Suaad Hagi Mohamud talks about being stranded in Kenya in an exclusive interview with CBC's Diana Swain.Suaad Hagi Mohamud talks about being stranded in Kenya in an exclusive interview with CBC's Diana Swain. (CBC)

A Toronto woman who was stranded in Kenya over false claims she was an impostor said she believes the colour of her skin played a role in her ordeal.

In an exclusive interview with the CBC's Diana Swain, Suaad Hagi Mohamud was asked whether she thought things would have been different if she were white.

"I wouldn’t be stopped at the Kenyan airport if I'm a white," Mohamud said.

"The Canadian High Commission wouldn’t be treating me the way they treat me. If I'm a white person, I wouldn't be there in one day. I wouldn't have missed the flight."

Mohamud, 31, who was visiting her mother in Kenya, had been stranded in the country since May after Kenyan authorities said she didn't look like the picture in her passport photo.

Mohamud, who filed a $2.6-million lawsuit against the federal government Friday, said the reaction by officials to her situation was "really frustrating" because "deep inside I thought we all the same."

She said her ordeal began when a KLM worker stopped her and looked at her documents and said that she did not look like her photos.

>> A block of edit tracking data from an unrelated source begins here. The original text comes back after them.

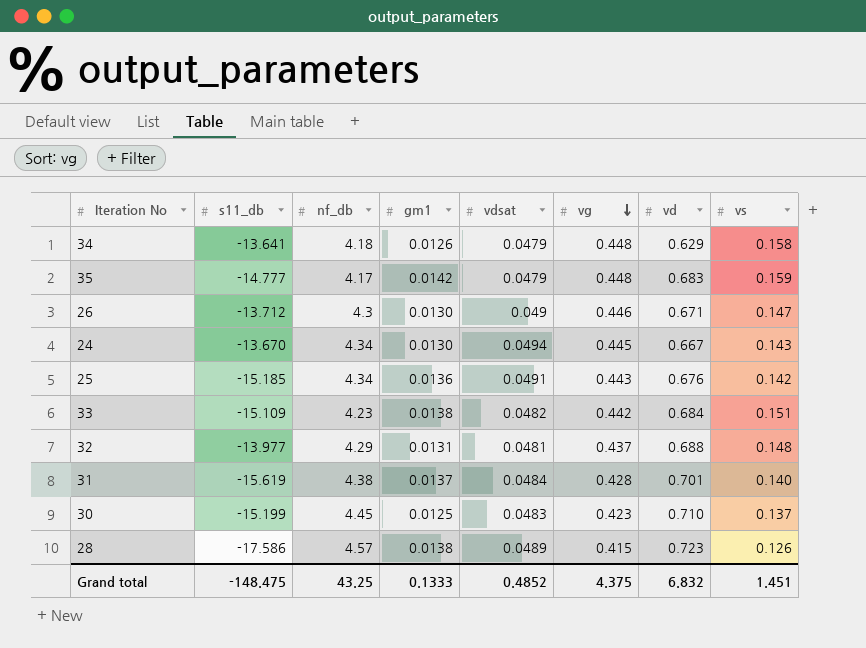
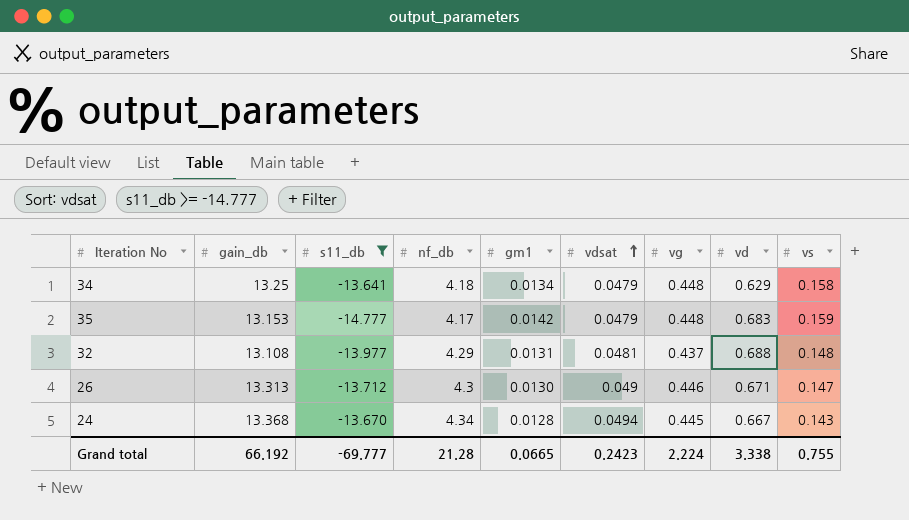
filter: none -> s11_db >= -14.777
row order: vg descending -> vdsat ascending
column gain_db | position: none -> 2
34 | gm1: 0.0126 -> 0.0134
24 | gm1: 0.0130 -> 0.0128
Grand total | s11_db: -148.475 -> -69.777
Grand total | nf_db: 43.25 -> 21.28
Grand total | gm1: 0.1333 -> 0.0665
Grand total | vdsat: 0.4852 -> 0.2423
Grand total | vg: 4.375 -> 2.224
Grand total | vd: 6.832 -> 3.338
Grand total | vs: 1.451 -> 0.755

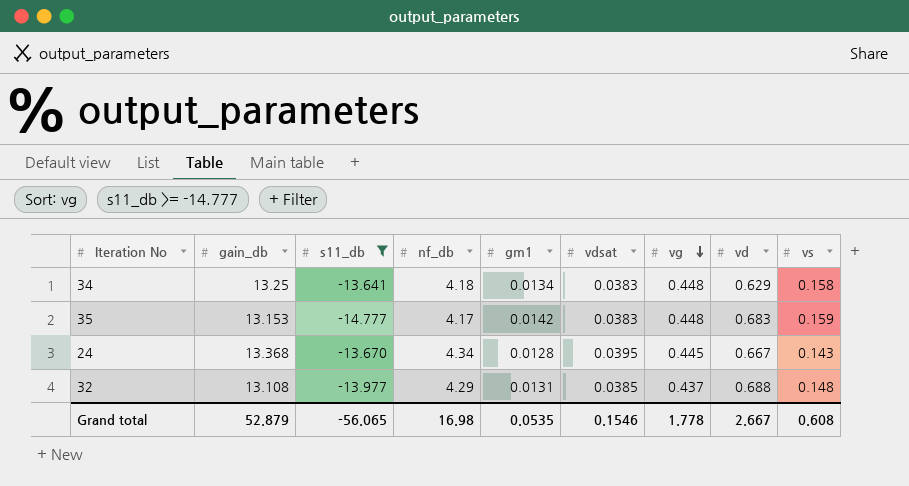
row order: vdsat ascending -> vg descending
row 26: 13.313 | -13.712 | 4.3 | 0.0130 | 0.049 | 0.446 | 0.671 | 0.147 -> none
34 | vdsat: 0.0479 -> 0.0383
35 | vdsat: 0.0479 -> 0.0383
24 | vdsat: 0.0494 -> 0.0395
32 | vdsat: 0.0481 -> 0.0385
Grand total | gain_db: 66.192 -> 52.879
Grand total | s11_db: -69.777 -> -56.065
Grand total | nf_db: 21.28 -> 16.98
Grand total | gm1: 0.0665 -> 0.0535
Grand total | vdsat: 0.2423 -> 0.1546
Grand total | vg: 2.224 -> 1.778
Grand total | vd: 3.338 -> 2.667
Grand total | vs: 0.755 -> 0.608

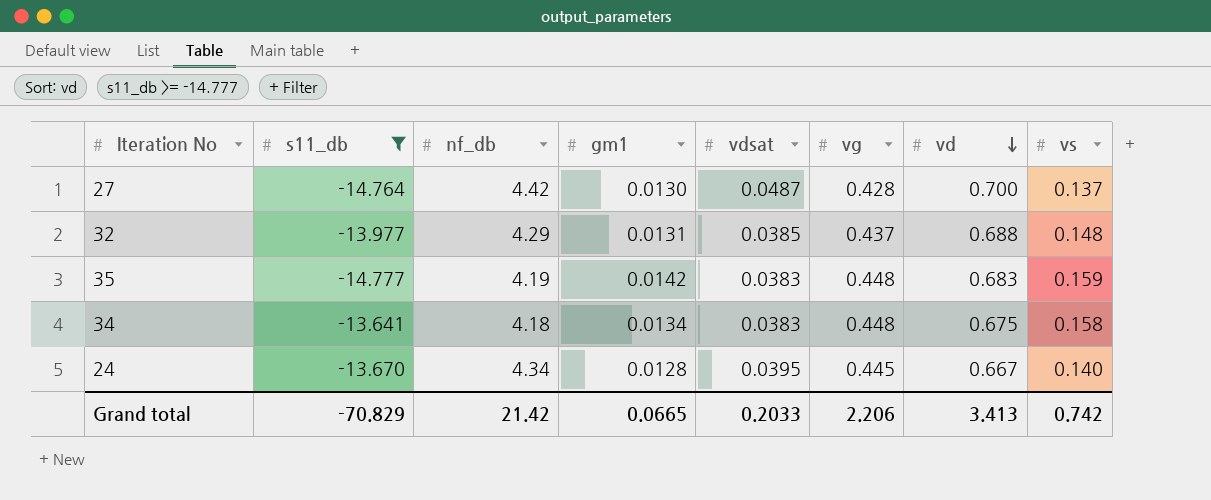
row order: vg descending -> vd descending
column gain_db | position: 2 -> none
row 27: none -> -14.764 | 4.42 | 0.0130 | 0.0487 | 0.428 | 0.700 | 0.137
35 | nf_db: 4.17 -> 4.19
34 | vd: 0.629 -> 0.675
24 | vs: 0.143 -> 0.140
Grand total | s11_db: -56.065 -> -70.829
Grand total | nf_db: 16.98 -> 21.42
Grand total | gm1: 0.0535 -> 0.0665
Grand total | vdsat: 0.1546 -> 0.2033
Grand total | vg: 1.778 -> 2.206
Grand total | vd: 2.667 -> 3.413
Grand total | vs: 0.608 -> 0.742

Mohamud said she was asked to pay a bribe to "make the problem go away."

"They make you miserable, tired, give up, for some money there."

But she said she never considered paying a bribe, saying she’s "always a straight person" and that she had done nothing wrong.

Canadian consular officials called her an impostor, voided her passport and urged Kenyan officials to prosecute her, even after Mohamud handed over numerous pieces of identification, offered fingerprints and finally demanded that her DNA be tested.

She was charged on May 28 with identity fraud and spent eight days in jail.

Mohamud said prison was horrible and that she was put in with gang members, killers and thieves.

"It's really horrible and a bad place to be. It's not something I can describe — the food, the sickness I get over there."

She said she tried everything to prove who she was and asked officials to call her 12-year-old son in Toronto.

"Why don’t you just call him and say, 'Where is your mom? Where is she? Where [did] she go? Are you with someone?' In that case, they will know if they really wanted to find out."

DNA tests proved Mohamud was who she said she was and the charges were dropped. She returned to Toronto on Saturday.

She said she blames the Canadian government, saying they "let me down, big time.

"No matter where we are, where we go, we're all citizens and I believe that we don't have a different level, we're all Canadian citizens," she said.

"I'm just asking the government to get up and back up their people wherever they are."